* _PROBLEM REQUIREMENTS_:
Go through the data and tally the lines that hold the string "konstrukcyjne". Reply with the total alone.

* _Excerpts from a dataset_:
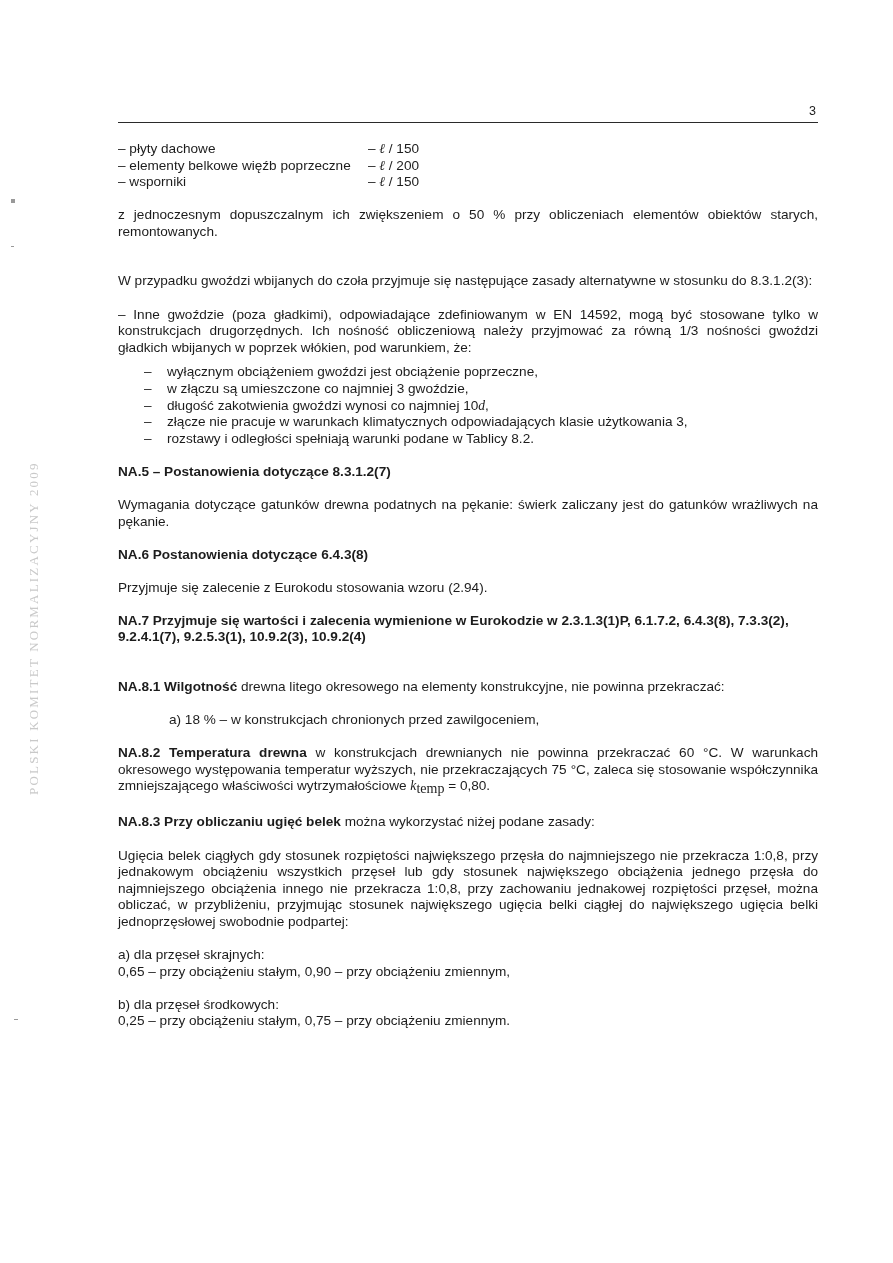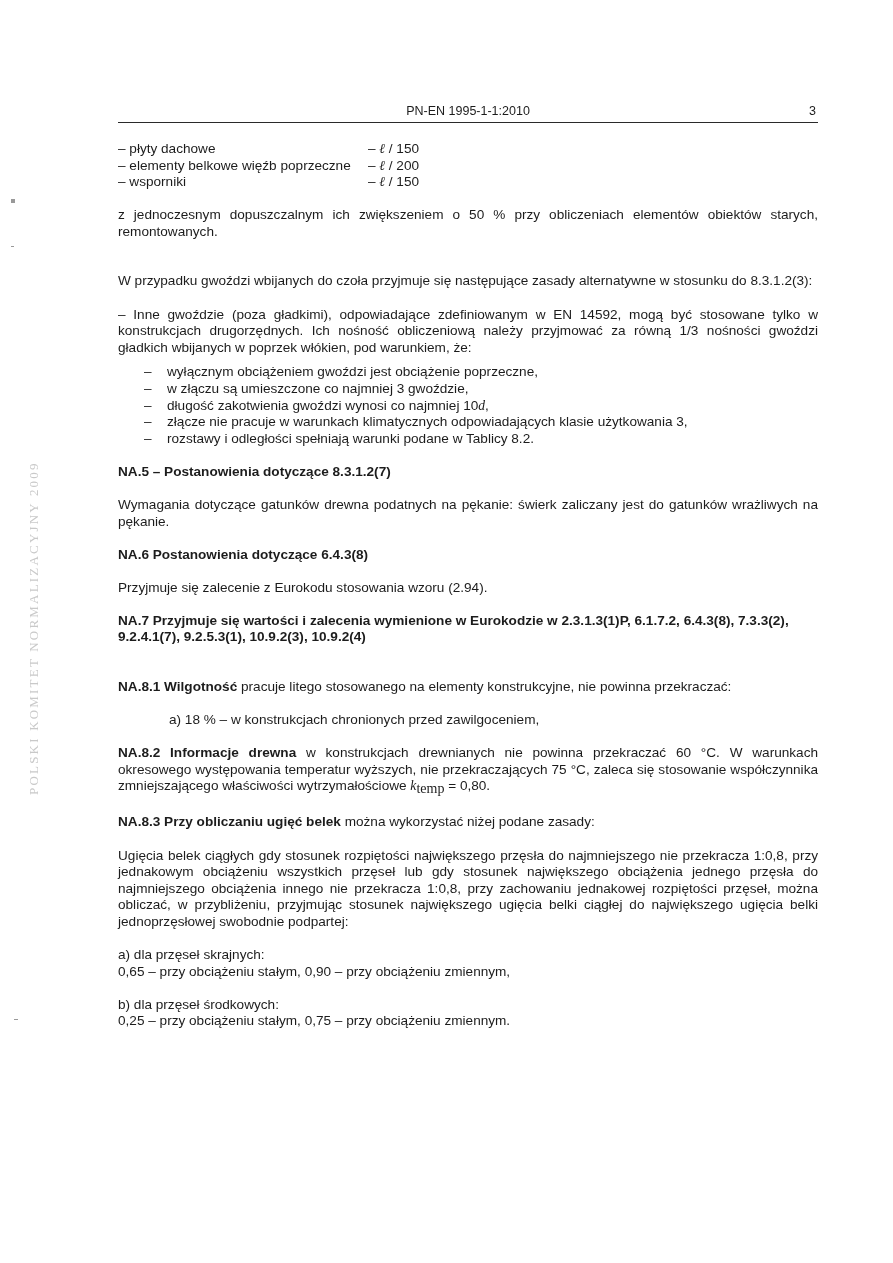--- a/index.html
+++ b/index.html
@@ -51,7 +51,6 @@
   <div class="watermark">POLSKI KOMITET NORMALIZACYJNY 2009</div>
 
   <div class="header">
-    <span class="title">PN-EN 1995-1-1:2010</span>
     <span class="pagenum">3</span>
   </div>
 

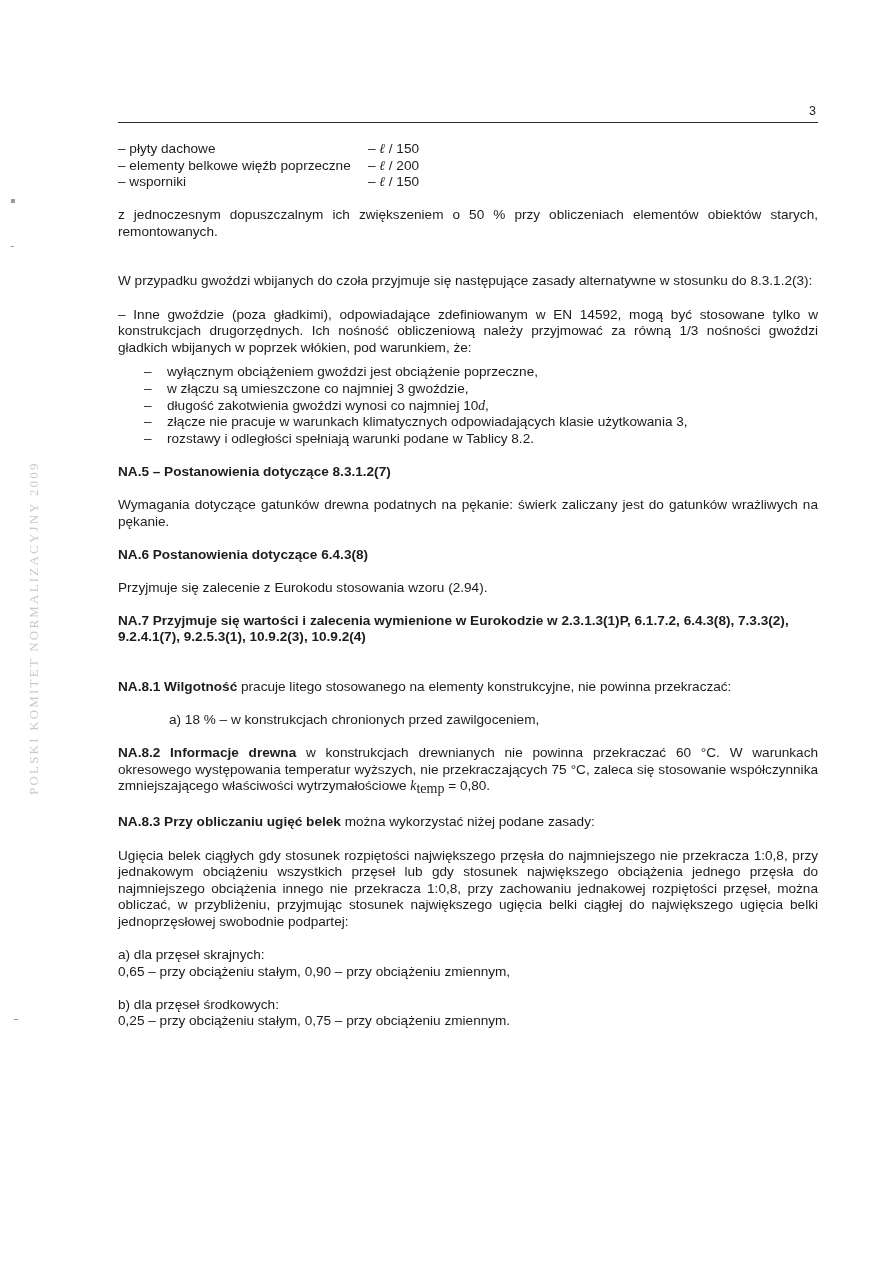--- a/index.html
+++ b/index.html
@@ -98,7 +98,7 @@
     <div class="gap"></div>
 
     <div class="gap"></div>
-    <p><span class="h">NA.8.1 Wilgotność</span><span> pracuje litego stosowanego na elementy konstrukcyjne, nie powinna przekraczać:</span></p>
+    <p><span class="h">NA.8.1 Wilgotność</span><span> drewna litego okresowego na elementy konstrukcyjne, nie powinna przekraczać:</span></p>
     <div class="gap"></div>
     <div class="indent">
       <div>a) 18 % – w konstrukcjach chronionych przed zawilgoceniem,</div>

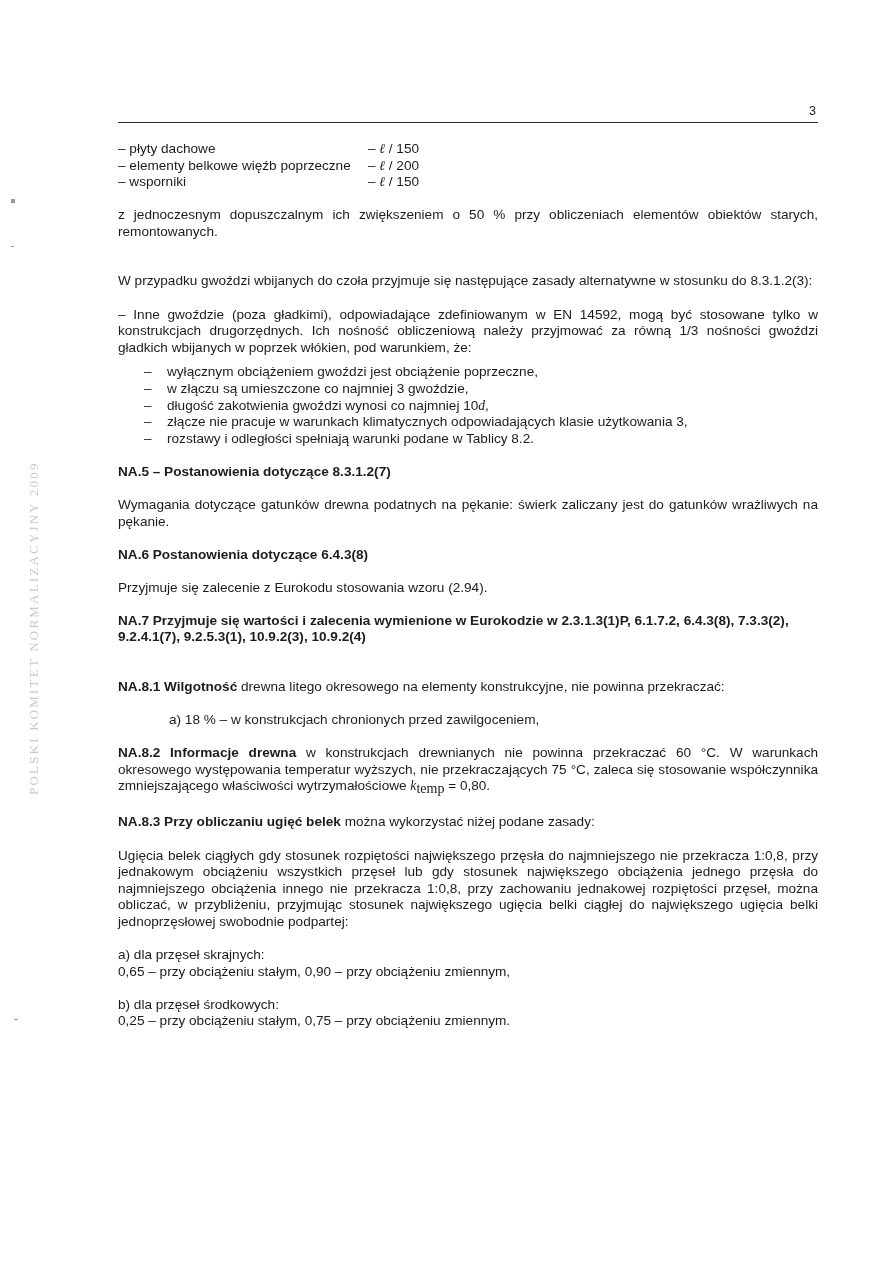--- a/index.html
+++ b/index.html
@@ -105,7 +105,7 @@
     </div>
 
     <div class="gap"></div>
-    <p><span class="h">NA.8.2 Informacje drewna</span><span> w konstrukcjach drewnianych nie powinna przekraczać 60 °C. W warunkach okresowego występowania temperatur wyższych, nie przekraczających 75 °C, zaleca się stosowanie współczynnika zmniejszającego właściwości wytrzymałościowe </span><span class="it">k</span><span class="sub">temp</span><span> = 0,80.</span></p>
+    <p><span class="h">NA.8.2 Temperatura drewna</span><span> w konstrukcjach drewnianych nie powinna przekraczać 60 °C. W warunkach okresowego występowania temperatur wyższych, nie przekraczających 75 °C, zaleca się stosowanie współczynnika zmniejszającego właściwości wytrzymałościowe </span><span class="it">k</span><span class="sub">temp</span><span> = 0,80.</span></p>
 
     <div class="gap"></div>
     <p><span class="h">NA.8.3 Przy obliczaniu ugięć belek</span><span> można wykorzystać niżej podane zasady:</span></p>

* _ANSWER BELOW_:
2